::: Data to use

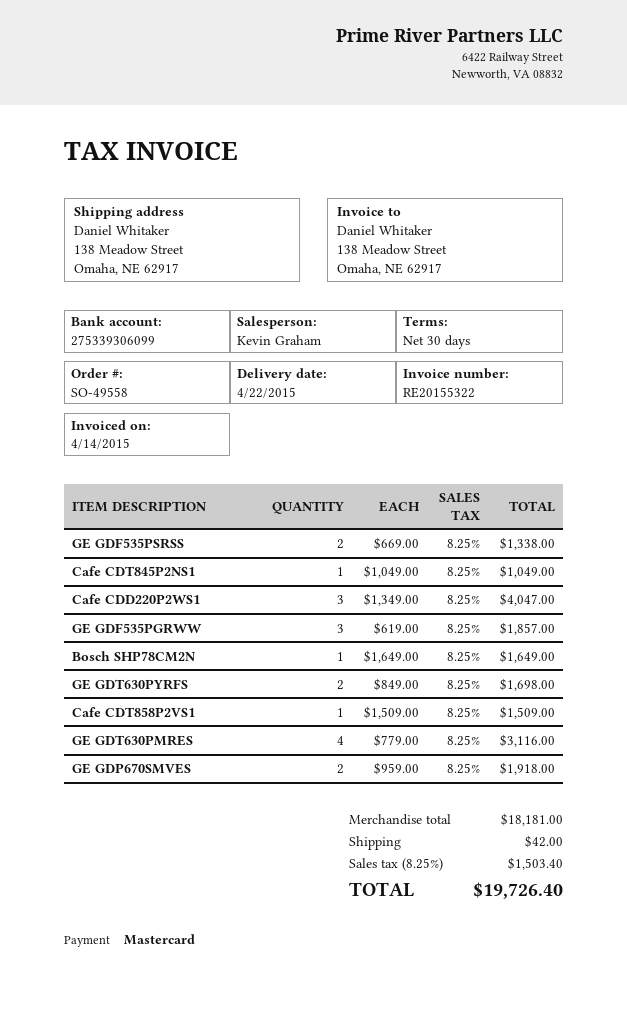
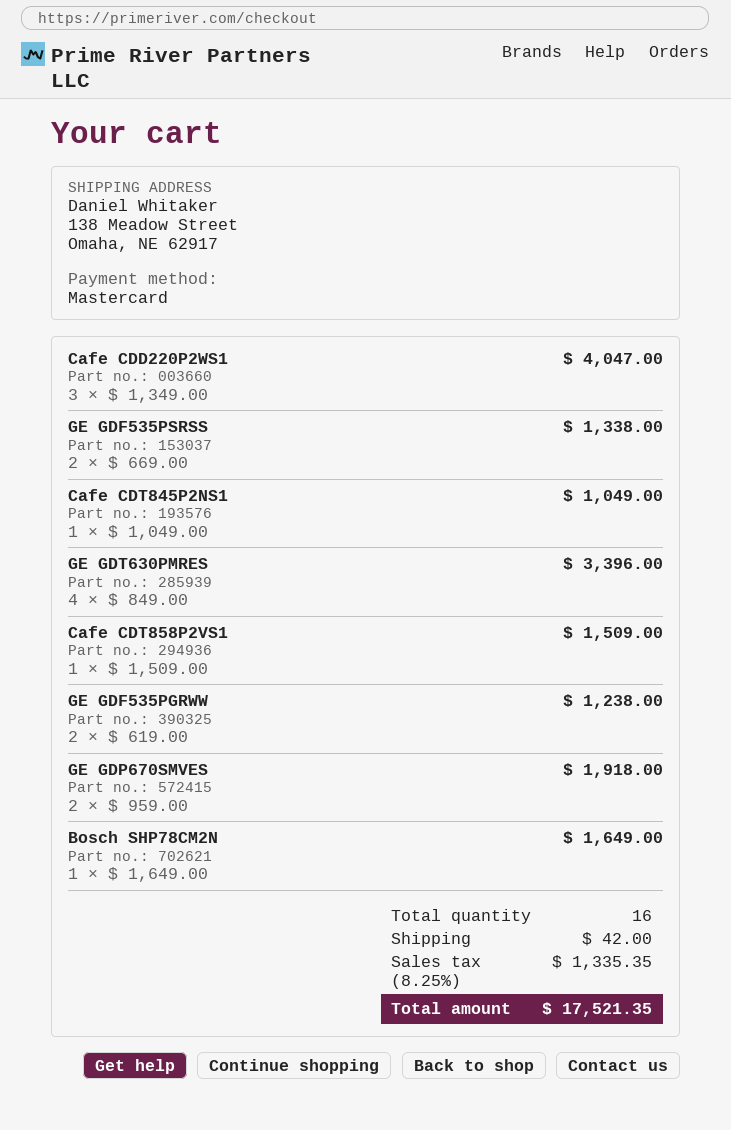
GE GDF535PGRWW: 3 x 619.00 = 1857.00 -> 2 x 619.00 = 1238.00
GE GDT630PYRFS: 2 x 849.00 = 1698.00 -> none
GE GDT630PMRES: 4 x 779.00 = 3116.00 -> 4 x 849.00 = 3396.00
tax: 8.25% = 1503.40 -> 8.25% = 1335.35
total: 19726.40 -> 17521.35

::::::

■ Task details: Set down every entry above without alteration, but print no images.

■ Written response:
GE GDF535PGRWW: 3 x 619.00 = 1857.00 -> 2 x 619.00 = 1238.00
GE GDT630PYRFS: 2 x 849.00 = 1698.00 -> none
GE GDT630PMRES: 4 x 779.00 = 3116.00 -> 4 x 849.00 = 3396.00
tax: 8.25% = 1503.40 -> 8.25% = 1335.35
total: 19726.40 -> 17521.35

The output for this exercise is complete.